■ Exercise ■
Skip the pictures, and retype the data below in full, exactly.

======== Input material ========

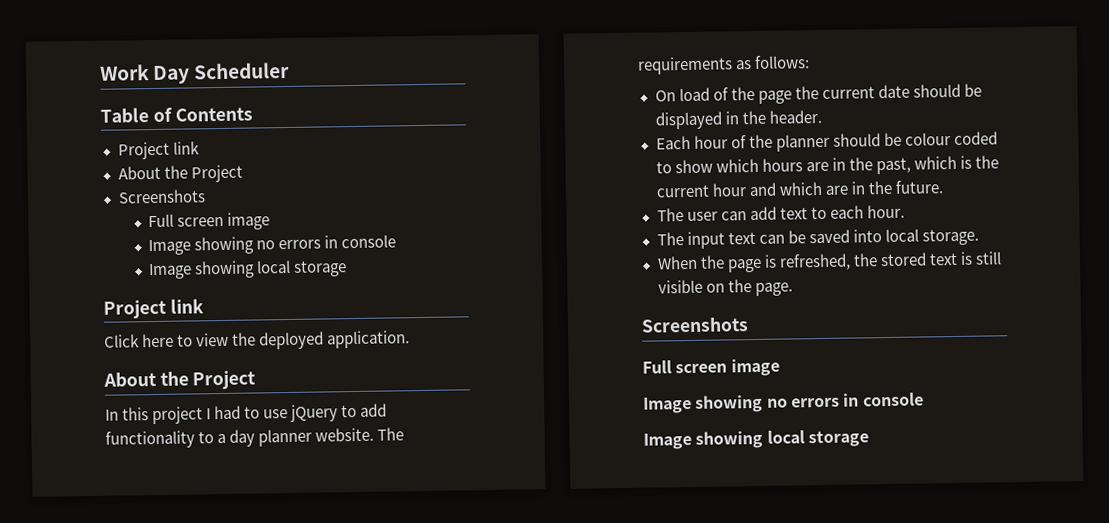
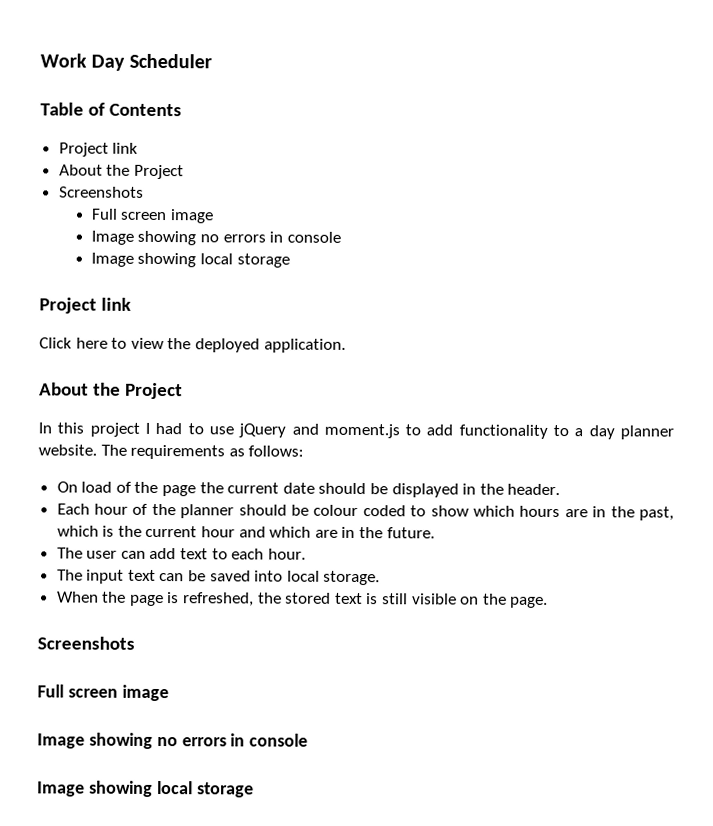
- In this project I had to use jQuery to add functionality to a day planner website.
+ In this project I had to use jQuery and moment.js to add functionality to a day planner website.

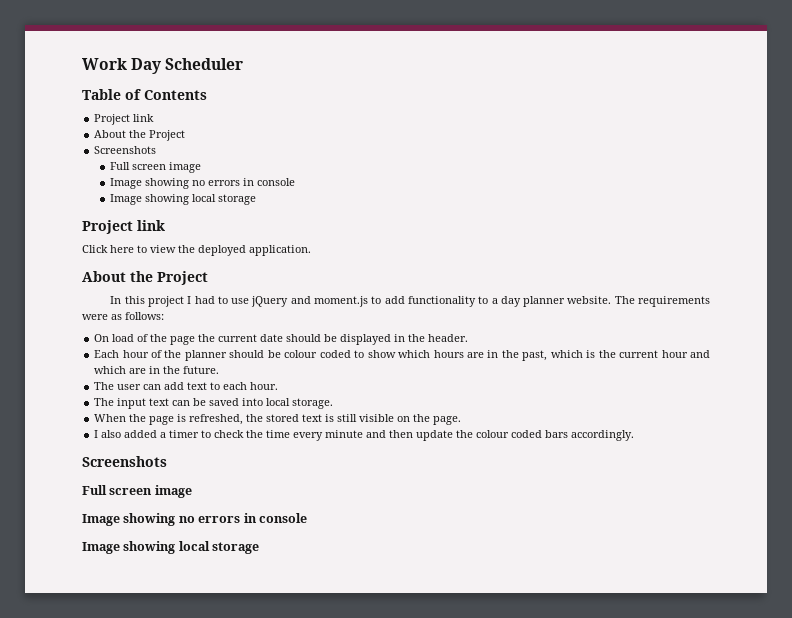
- The requirements as follows:
+ The requirements were as follows:
+ I also added a timer to check the time every minute and then update the colour coded bars accordingly.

========

■ Your response ■
- In this project I had to use jQuery to add functionality to a day planner website.
+ In this project I had to use jQuery and moment.js to add functionality to a day planner website.

- The requirements as follows:
+ The requirements were as follows:
+ I also added a timer to check the time every minute and then update the colour coded bars accordingly.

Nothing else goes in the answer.